Problem statement =>
Transcribe exactly the lines from the one holding "Kompetitif Seperti Moto3" to the end of the data below, including both of those lines and no others.

Information supplied =>
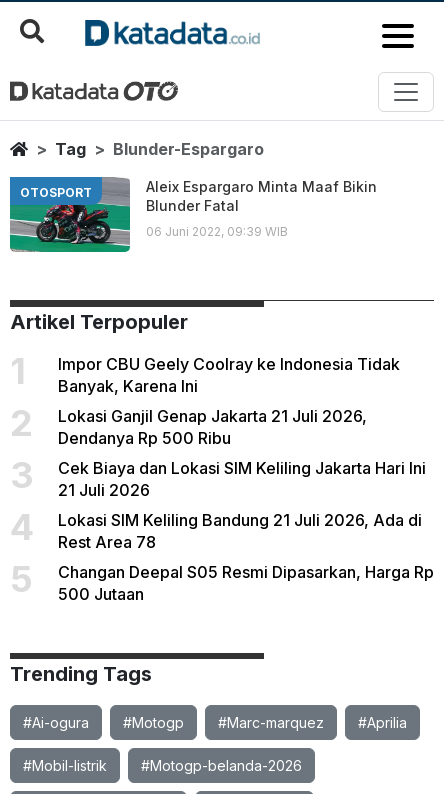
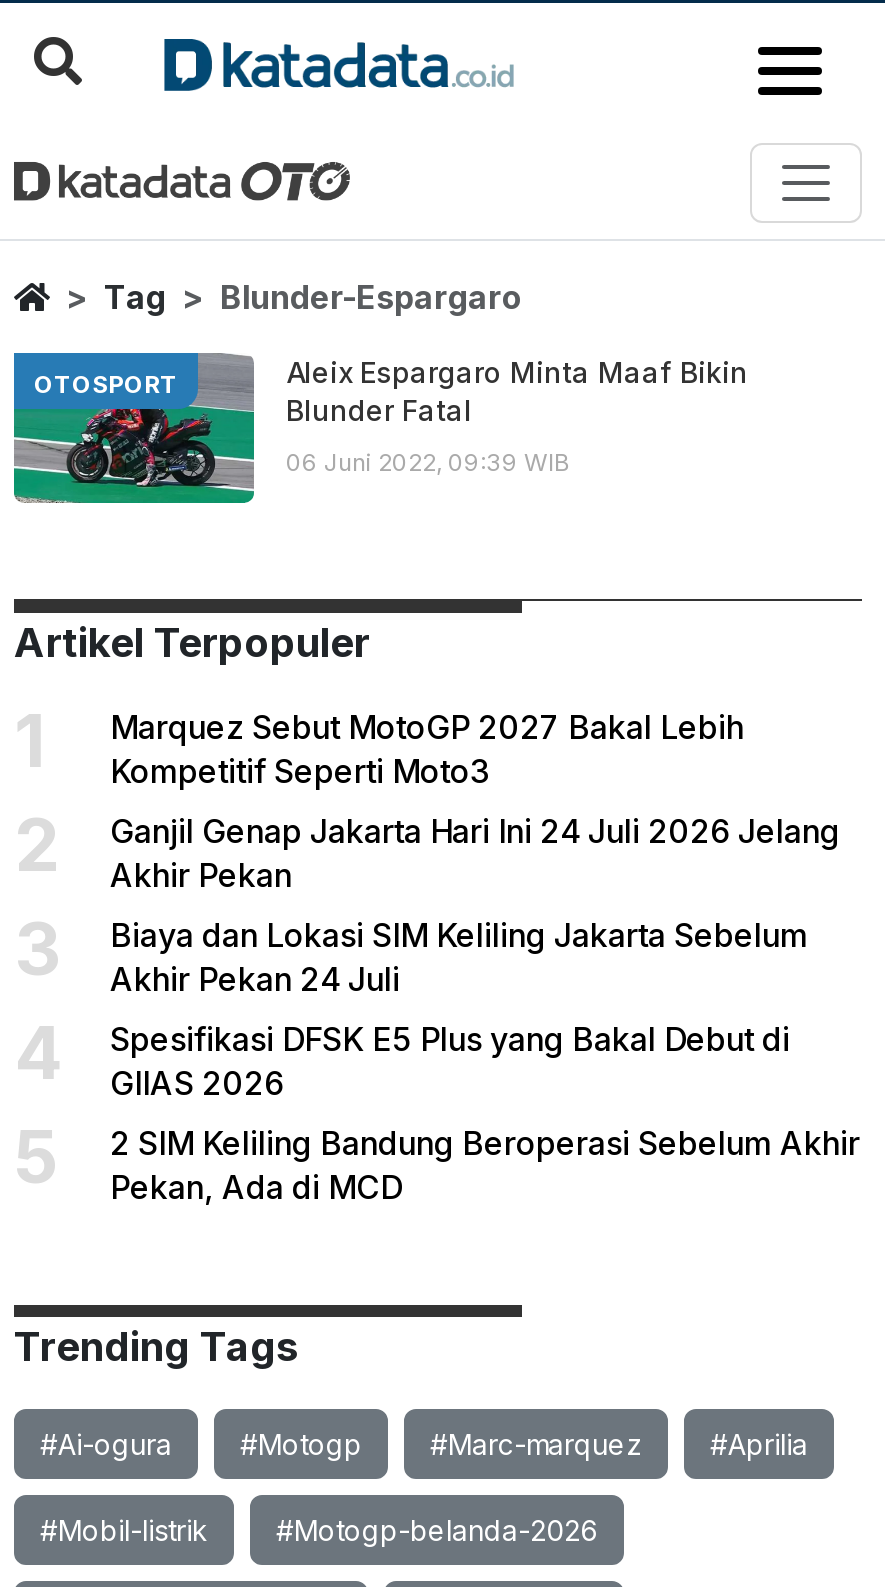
- Impor CBU Geely Coolray ke Indonesia Tidak
- Banyak, Karena Ini
+ Marquez Sebut MotoGP 2027 Bakal Lebih
+ Kompetitif Seperti Moto3

- Lokasi Ganjil Genap Jakarta 21 Juli 2026,
- Dendanya Rp 500 Ribu
+ Ganjil Genap Jakarta Hari Ini 24 Juli 2026 Jelang
+ Akhir Pekan

- Cek Biaya dan Lokasi SIM Keliling Jakarta Hari Ini
- 21 Juli 2026
+ Biaya dan Lokasi SIM Keliling Jakarta Sebelum
+ Akhir Pekan 24 Juli

- Lokasi SIM Keliling Bandung 21 Juli 2026, Ada di
- Rest Area 78
+ Spesifikasi DFSK E5 Plus yang Bakal Debut di
+ GIIAS 2026

- Changan Deepal S05 Resmi Dipasarkan, Harga Rp
- 500 Jutaan
+ 2 SIM Keliling Bandung Beroperasi Sebelum Akhir
+ Pekan, Ada di MCD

Task output =>
+ Kompetitif Seperti Moto3

- Lokasi Ganjil Genap Jakarta 21 Juli 2026,
- Dendanya Rp 500 Ribu
+ Ganjil Genap Jakarta Hari Ini 24 Juli 2026 Jelang
+ Akhir Pekan

- Cek Biaya dan Lokasi SIM Keliling Jakarta Hari Ini
- 21 Juli 2026
+ Biaya dan Lokasi SIM Keliling Jakarta Sebelum
+ Akhir Pekan 24 Juli

- Lokasi SIM Keliling Bandung 21 Juli 2026, Ada di
- Rest Area 78
+ Spesifikasi DFSK E5 Plus yang Bakal Debut di
+ GIIAS 2026

- Changan Deepal S05 Resmi Dipasarkan, Harga Rp
- 500 Jutaan
+ 2 SIM Keliling Bandung Beroperasi Sebelum Akhir
+ Pekan, Ada di MCD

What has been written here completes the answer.